Rights by definition type
The following permissions are available for each type.
| Type | Permissions |
|---|---|
| Entities | Create, Read, Update and Delete |
| Properties | Create, Read and Update |
| Methods | Execute |
Access modifiers
The maximum allowed permissions for a property or method is based on the access modifiers of the property. Only public access modifiers can be accessed by users. This is based on the getter (read access) and the setter (write access).
public virtual string ExampleProperty
{
get;
protected set;
}
In the example above the property maximum availability is read access.
Attributes
To further limit access if access modifiers are not feasible is by using the availability attribute. This attribute defines the maximum available permissions for a property. The options are None, Writeonly and Readonly.
[Availability(Availability.ReadOnly)]
public virtual string Name
{
get; set;
}
In the example above the property maximum availability is read access.
Roles
A role defines which classes, properties and methods the user has access to. A user can be added in multiple roles and the cummultative permission set of classes, properties and methods will be the users final access profile. Roles are registered and added to the application using modules.
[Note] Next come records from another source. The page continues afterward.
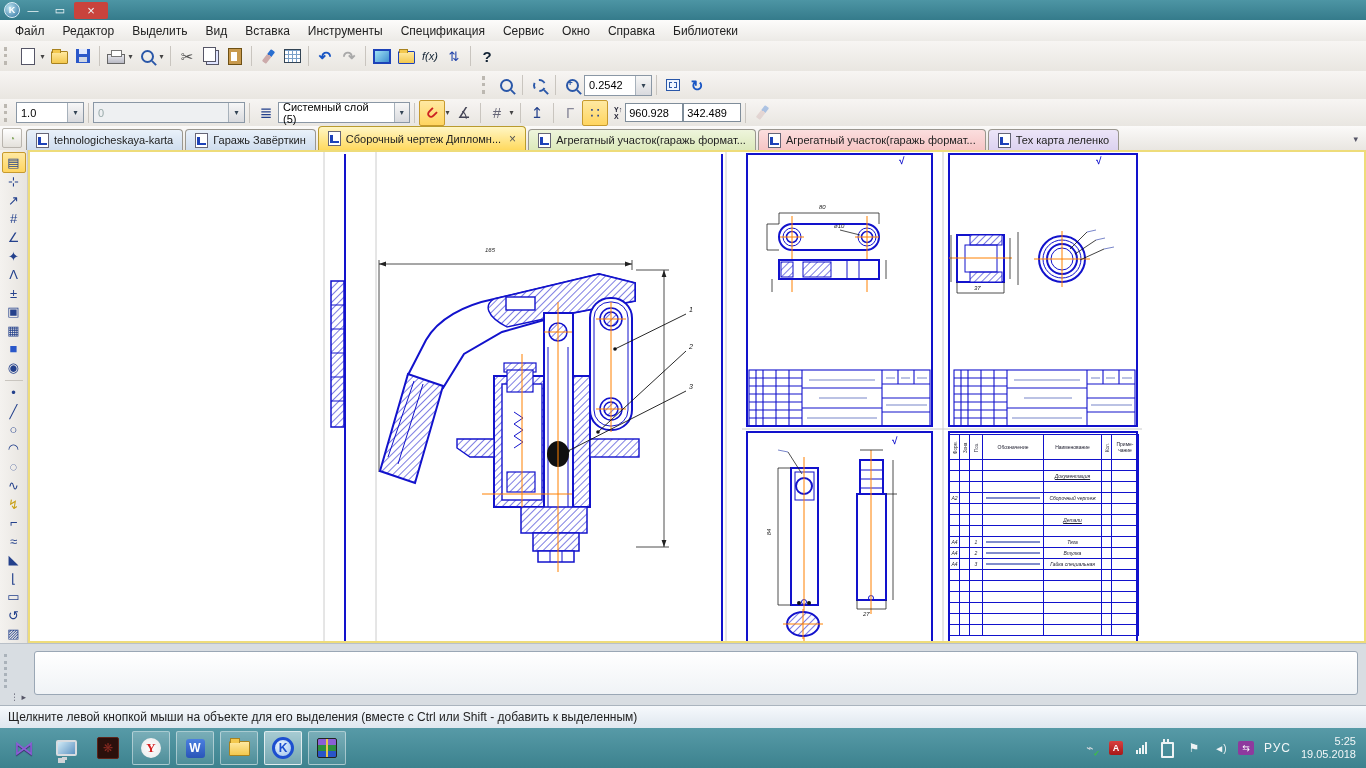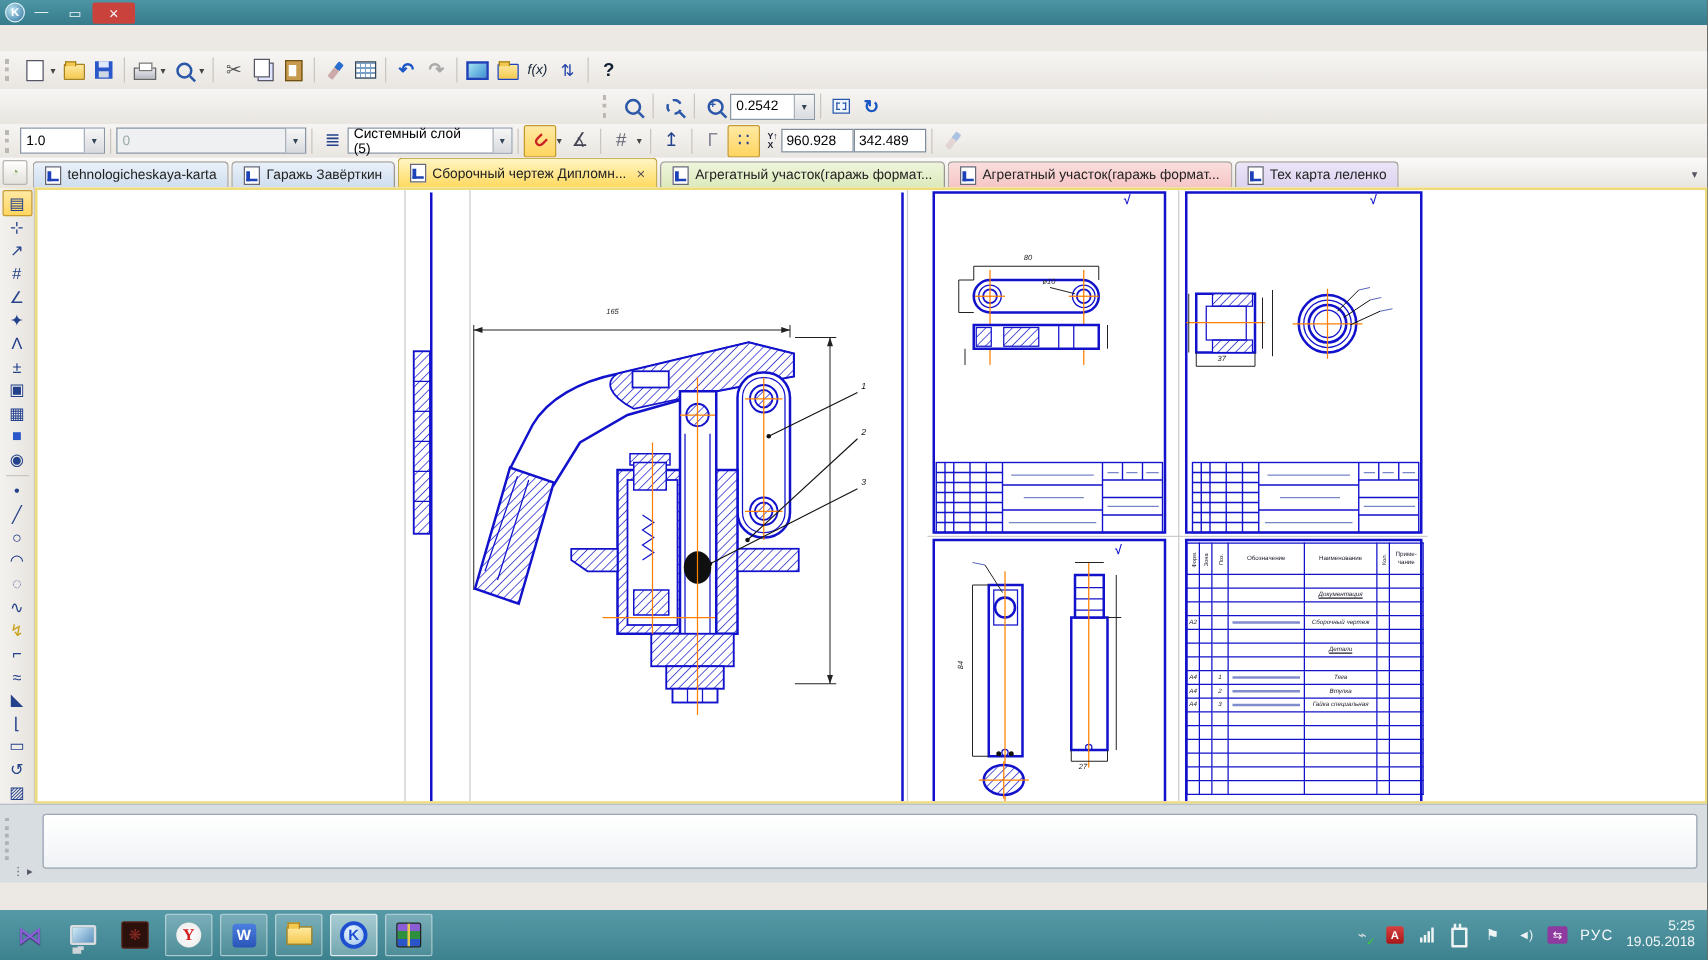"Файл" div.menubar { html: none -> <div> <span>Файл</span> <span>Редактор</span> <span>Выделить</span> <span>Вид</span> <span>Вставка</span> <span>Инструменты</span> <span>Спецификация</span> <span>Сервис</span> <span>Окно</span> <span>Справка</span> <span>Библиотеки</span> </div> }
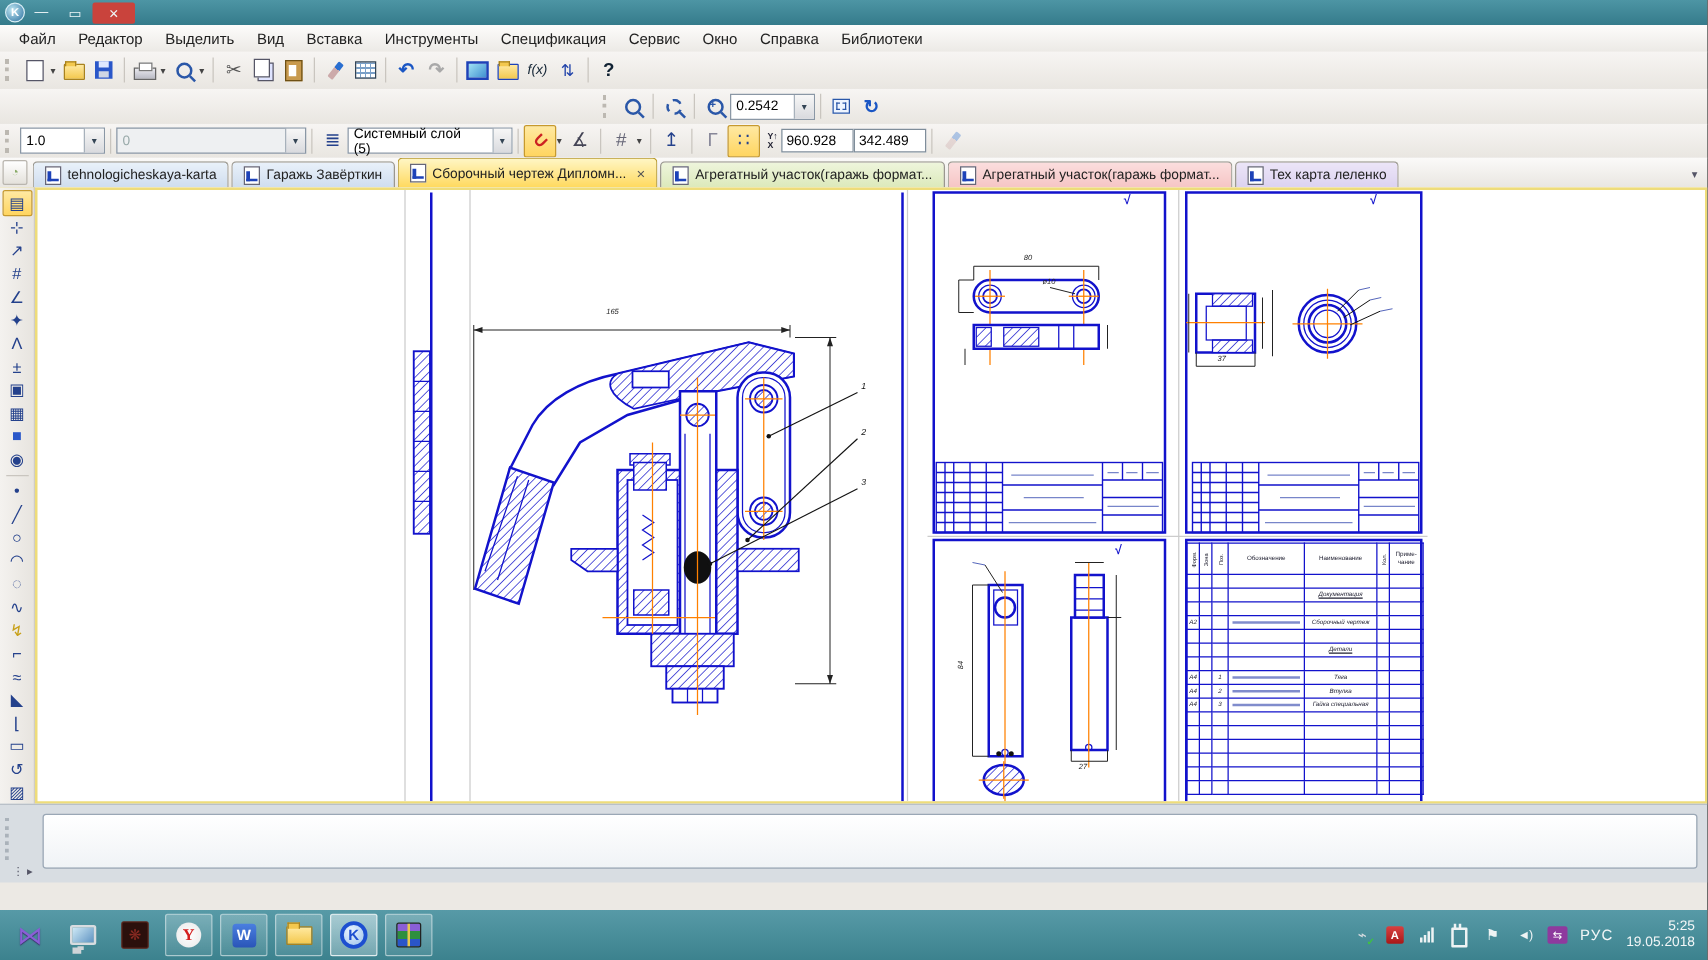"Щелкните левой кнопкой мыши на" div.statusbar { html: none -> <div> <span>Щелкните левой кнопкой мыши на объекте для его выделения (вместе с Ctrl или Shift - добавить к выделенным)</span> </div> }
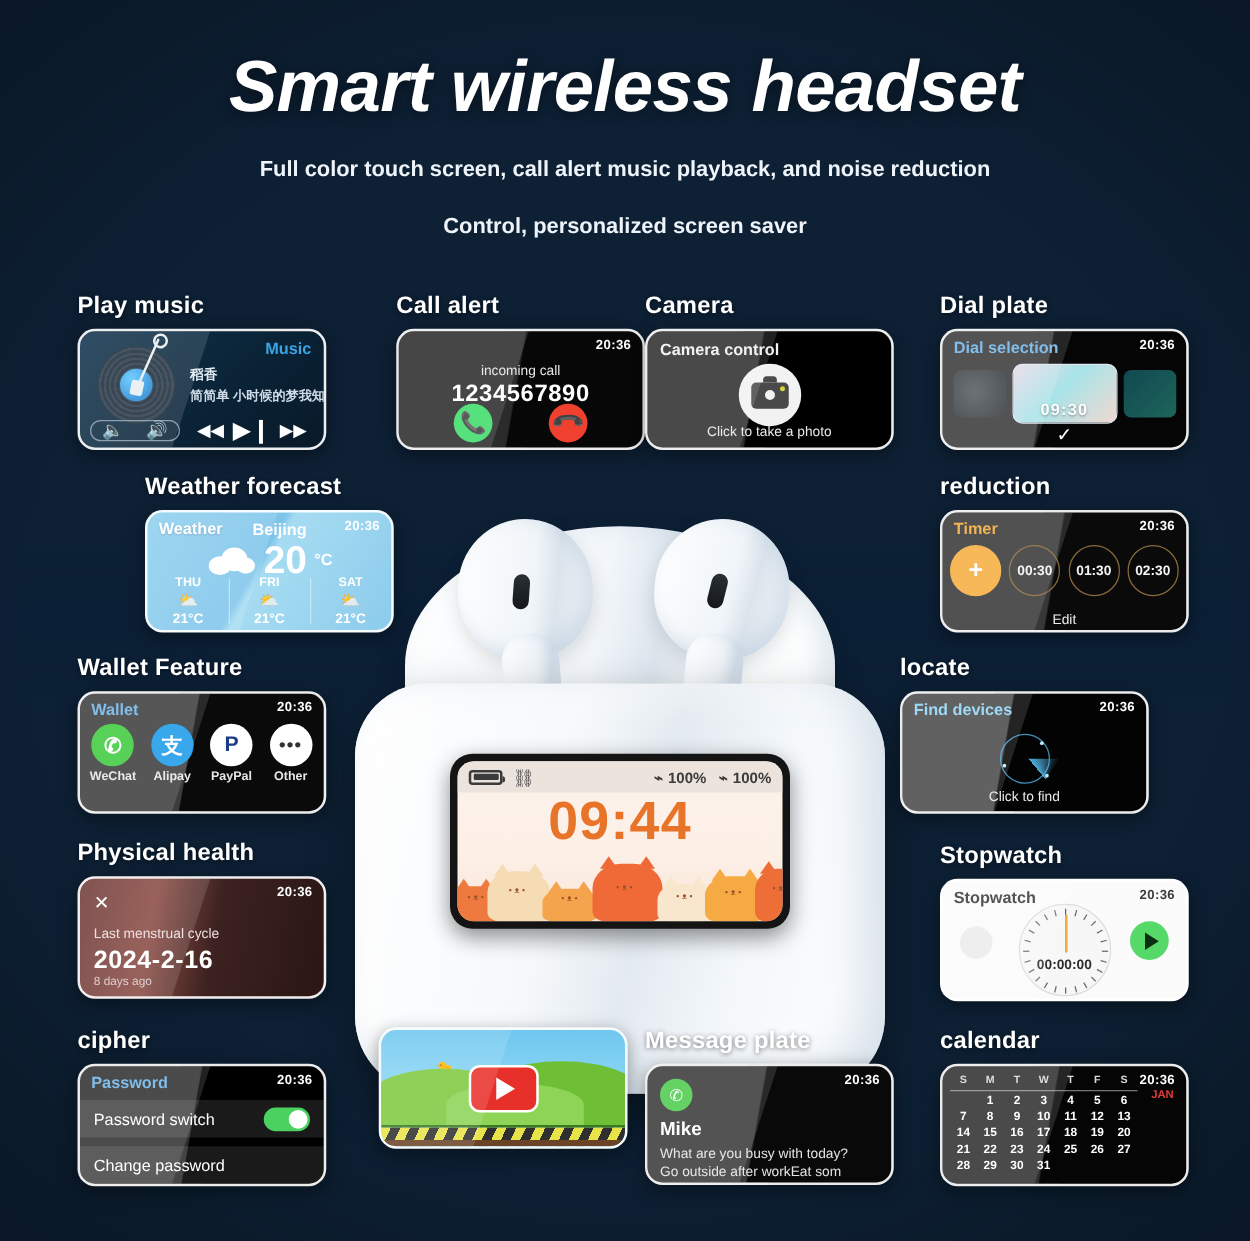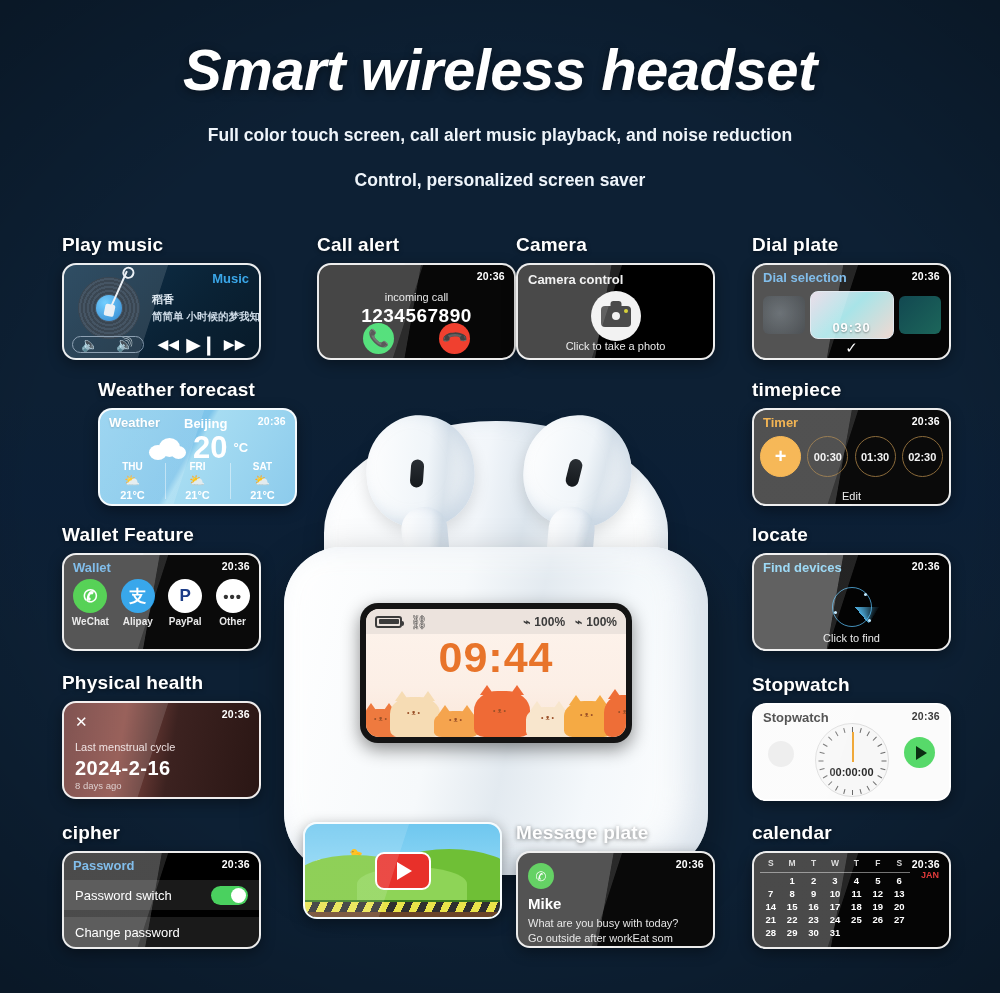"Weather forecast" div.feature { left: 54px -> 72px }
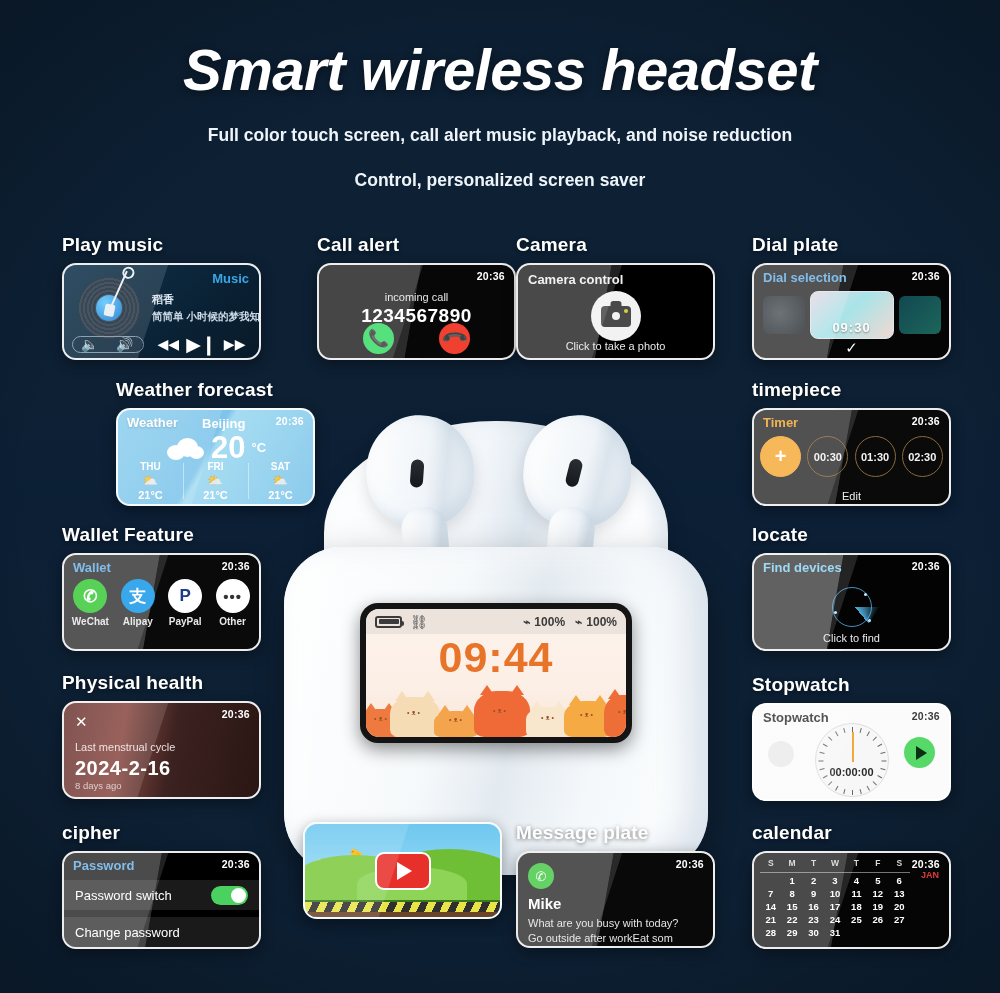"timepiece" div.f-label { text: timepiece -> reduction }
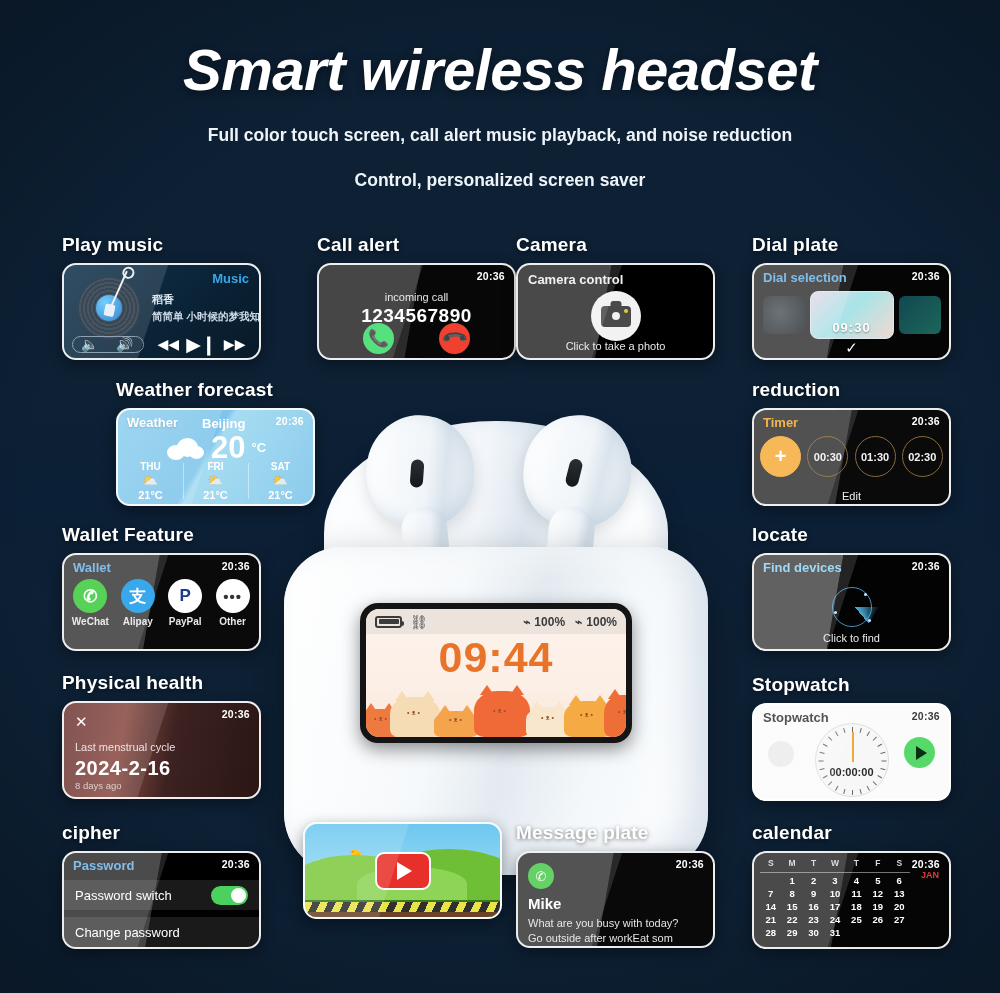"locate" div.feature { left: 752px -> 720px }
public class ExampleAccessProfile : CodedAccessProfile
{
protected override void Configure()
{
Set<Class1>()
.AllowAllRead();
Set<Class2>()
.AllowAllCreate()
.AllowAllUpdate()
.AllowDelete();
Set<Class2>()
.AllowAllUpdate();
}
}
In the example above the role has read access to Class1, has full control access to Class2 and update access to Class3. Read access is automatically granted when providing update access.
Claims
Claims is another form to limit access to properties or methods. By adding a claim the entity's state determines if the policy is added. Claims are registered and added to the application using modules.
public class ExampleClaim : Claim<CustomEntity>
{
protected override bool CanApply(CustomEntity entity)
{
return entity.BooleanCheck;
}
protected override void Set(CodedAccessPolicyBuilder<CustomEntity> policy)
{
policy.DenyMethod(i => i.MyMethod());
}
}
In the above example the method MyMethod() is denied access if the BooleanCheck value is true.